> **Task**
Go through the data below. List every line that holds the word "generate".

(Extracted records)
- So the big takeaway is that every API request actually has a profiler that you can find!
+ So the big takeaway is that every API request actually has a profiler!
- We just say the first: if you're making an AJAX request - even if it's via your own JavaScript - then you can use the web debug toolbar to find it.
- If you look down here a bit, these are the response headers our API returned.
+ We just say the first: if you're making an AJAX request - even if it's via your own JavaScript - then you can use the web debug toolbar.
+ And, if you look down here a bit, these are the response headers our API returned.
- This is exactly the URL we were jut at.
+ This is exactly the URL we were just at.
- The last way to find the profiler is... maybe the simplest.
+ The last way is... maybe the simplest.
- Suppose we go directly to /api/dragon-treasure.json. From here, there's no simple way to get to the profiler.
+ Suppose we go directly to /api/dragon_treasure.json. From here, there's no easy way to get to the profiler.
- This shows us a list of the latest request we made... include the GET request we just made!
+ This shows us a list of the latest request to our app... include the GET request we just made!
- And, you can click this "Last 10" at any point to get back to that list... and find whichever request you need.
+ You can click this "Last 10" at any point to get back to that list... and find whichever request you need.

...

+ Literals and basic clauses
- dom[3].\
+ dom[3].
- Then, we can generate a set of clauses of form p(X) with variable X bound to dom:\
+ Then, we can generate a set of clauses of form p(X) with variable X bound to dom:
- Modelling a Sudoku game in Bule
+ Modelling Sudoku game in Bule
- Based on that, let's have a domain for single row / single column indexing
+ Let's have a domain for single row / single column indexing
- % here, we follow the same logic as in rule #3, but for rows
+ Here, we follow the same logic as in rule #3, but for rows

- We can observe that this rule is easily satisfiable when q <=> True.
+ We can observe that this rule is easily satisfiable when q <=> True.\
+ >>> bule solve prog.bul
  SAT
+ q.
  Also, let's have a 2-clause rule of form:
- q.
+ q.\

> **Task answer**
- Then, we can generate a set of clauses of form p(X) with variable X bound to dom:\
+ Then, we can generate a set of clauses of form p(X) with variable X bound to dom:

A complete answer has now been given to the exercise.